To recap, the main problem with fsync is that it conflates
synchrony. There's no way to ensure that two writes happen in order except
by waiting for the first to complete before issuing the second. This
sacrifices any possibility of pipelining requests, which is essential for
performance. What's funny is that local filesystems themselves take advantage
of a model that does allow such ordered pipelines - tagged command queuing,
which I first encountered twenty years ago when I worked with parallel SCSI.
The basic idea is that a device has multiple queues. Each request specifies
which queue it should go on, plus some bits to specify how it should be queued
SIMPLE means that there are no particular queuing or ordering restrictions.
A series of SIMPLE requests can be reordered and/or issued in parallel with
respect to each other, but not with respect to non-SIMPLE requests.
ORDERED means that the request must wait for all earlier requests on the
same queue, and all later requests on the same queue must wait for it. This
allows pipelining, but not parallelism or reordering.
HEAD is the same as ORDERED, except that the new request is inserted at the
head of the queue instead of the tail. This is generally a very bad idea,
but it's necessary in certain situations. For example, the drivers I was
writing used it to issue the commands for controller failover while leaving
the rest of the queue intact.
The funny thing is that this model has been around so long that it has bubbled
up to the OS block layer, where local filesystems can take advantage of it to
ensure correct ordering while maintaining performance, but then those same
local filesystems don't expose it to anyone else.
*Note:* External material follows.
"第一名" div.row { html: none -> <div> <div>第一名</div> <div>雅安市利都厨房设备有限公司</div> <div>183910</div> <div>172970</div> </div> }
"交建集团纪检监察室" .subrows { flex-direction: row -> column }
Seems rather selfish to me.
The obvious solution is simply to add queue/type parameters to writev (and
possibly other calls as well). Current behavior is equivalent to SIMPLE
queuing. Fsync is equivalent to an ORDERED no-op issued synchronously. That's
all very well, but the model provides pretty obvious ways to do even more
An asynchronous fsync becomes possible simply by issuing an ORDERED no-op
(zero-length write?) using AIO. You don't have to
wait for it, but you
can be assured that it's in the pipeline and order will be maintained.
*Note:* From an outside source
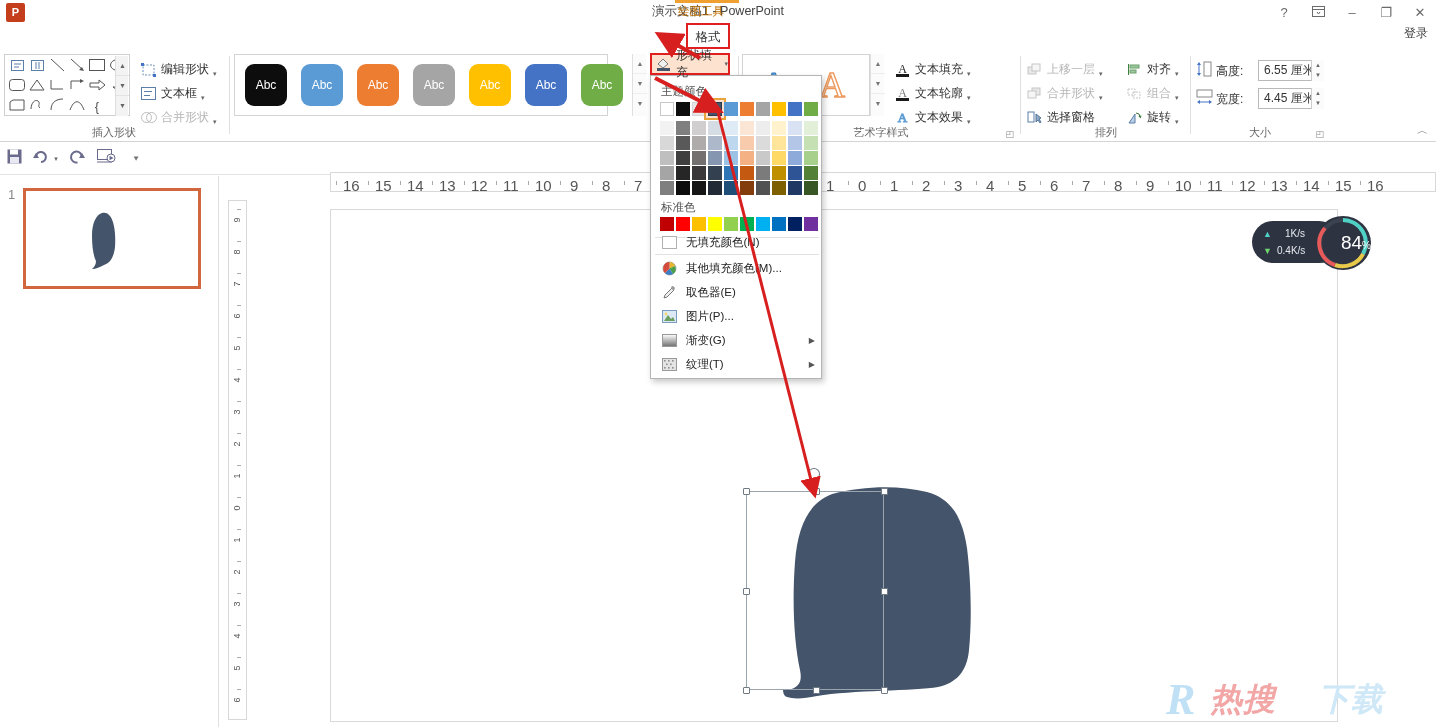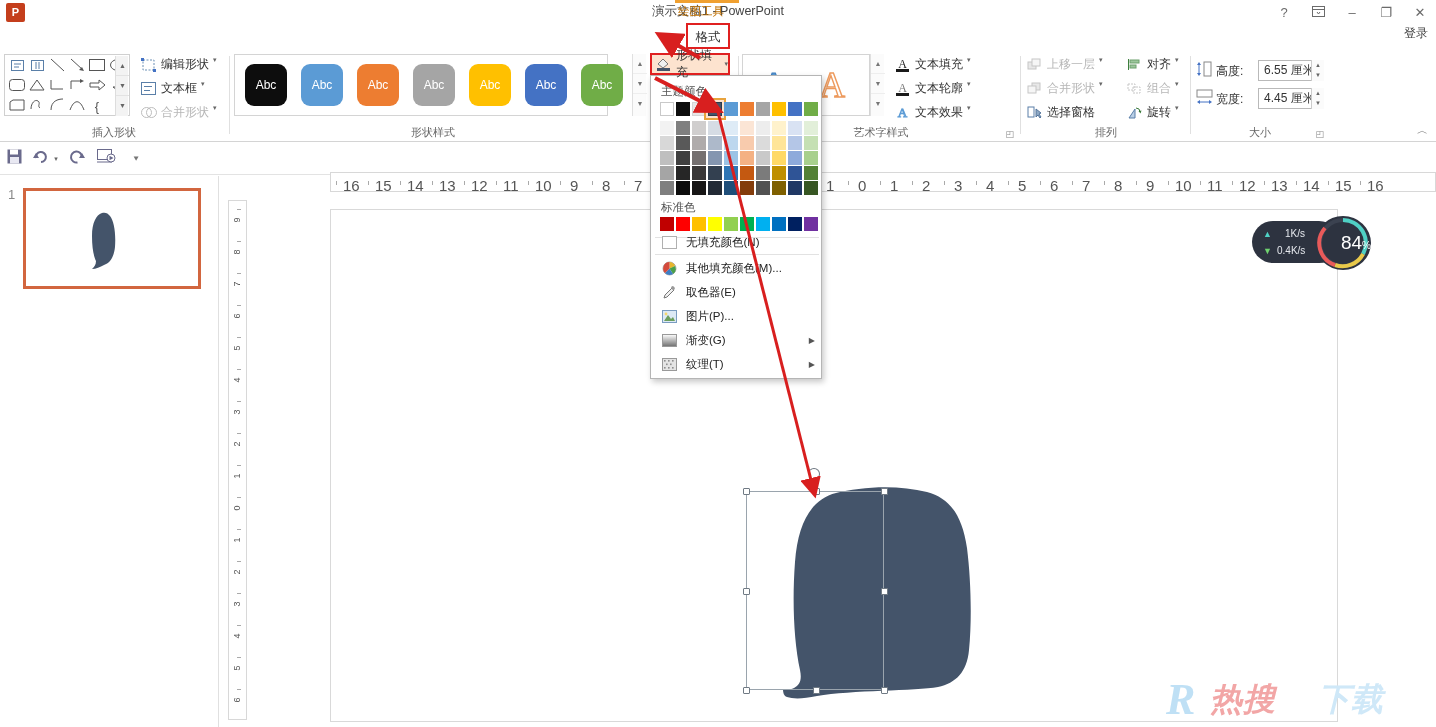"编辑形状" .ribbon-item { align-items: flex-start -> flex-end }
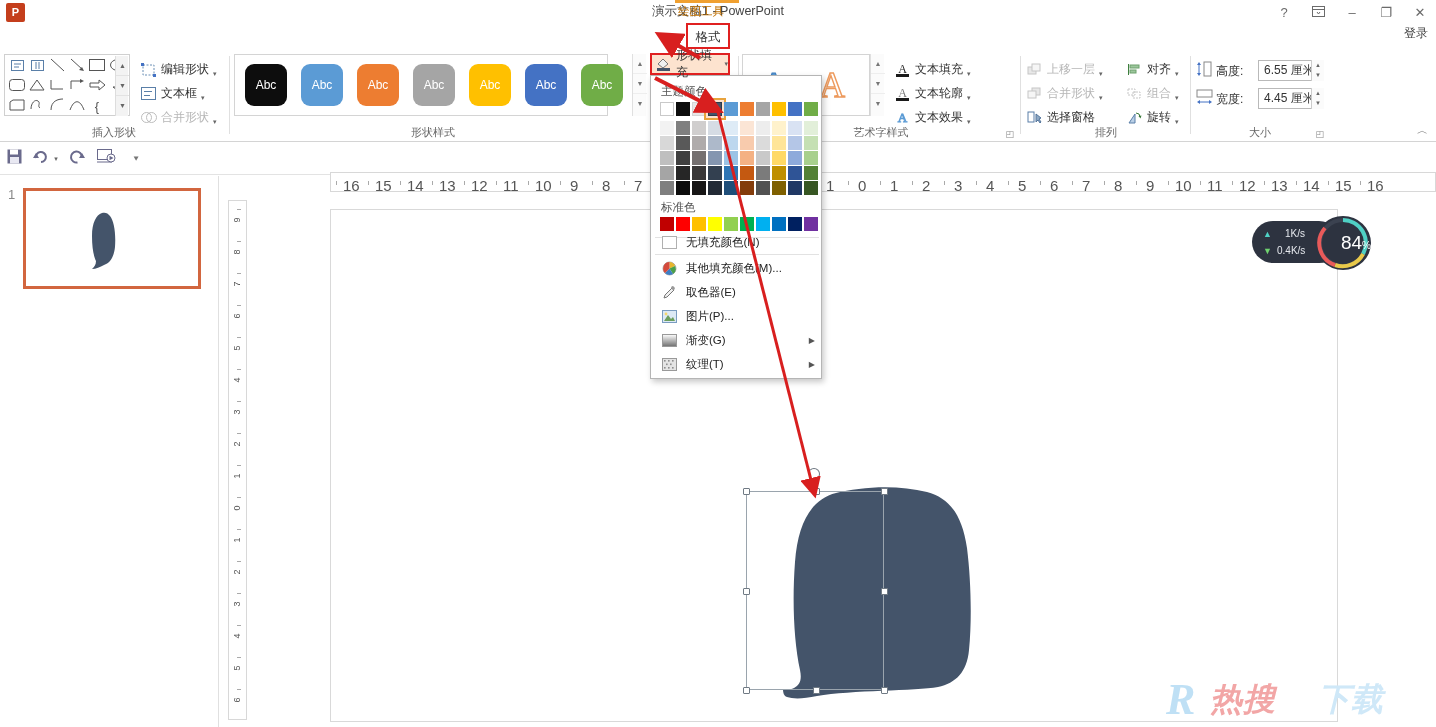"形状样式" div.grp-label { html: <div>形状样式</div> -> none }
If you only need ordering between
some requests, you can use ORDERED on
This is a clean, powerful, and well proven model. Unfortunately, local-FS
developers will probably argue that it's too hard to implement (even though
they've already implemented it for their own uses e.g. ordering data vs. inode
writes). However, most of this complexity has to do with multiple queues.
Implementing just SIMPLE/ORDERED without multiple queues would be much easier,
and still much better than what we have now.
The other problem with fsync is that it only flushes the pipeline for a single
file descriptor (actually in practice it's more likely to be the inode). If
you want to flush the pipelines for a bunch of file descriptors, you have to
issue fsync for each one separately. This is not just an inconvenience; it
means that you either need to wait for N fsyncs in sequence, or have N threads
handy to wait for them in parallel. The other alternative is to issue syncfs
instead - possibly having to wait for I/O from other applications and other
users as well as your own. All of these options are awful. A better option
would be a way to group file descriptors together through a single "special"
one, and then issue more powerful combined operations on that. In fact, such
an interface already exists -
epoll. Some of that same code could probably
be reused to implement a way of flushing multiple files instead of waiting for
them. At the very least, this would make flushing lots of files at once
simpler and less syscall-intensive. Even better, a decent implementation might
allow filesystems to reason about a whole bunch of fsyncs as a group and
optimize how all of the relevant block-level I/O gets done. I don't expect
that to happen soon, but at least the right API makes it possible.
Of course, it's always easy to make suggestions for other people to implement.
I try not to tell other people their business, because I have quite enough of
them telling me mine. Nonetheless, the need is there and I was asked to
propose a solution, so I have. Maybe if the people whose job it is don't want
to do it themselves then I'd even be willing to help.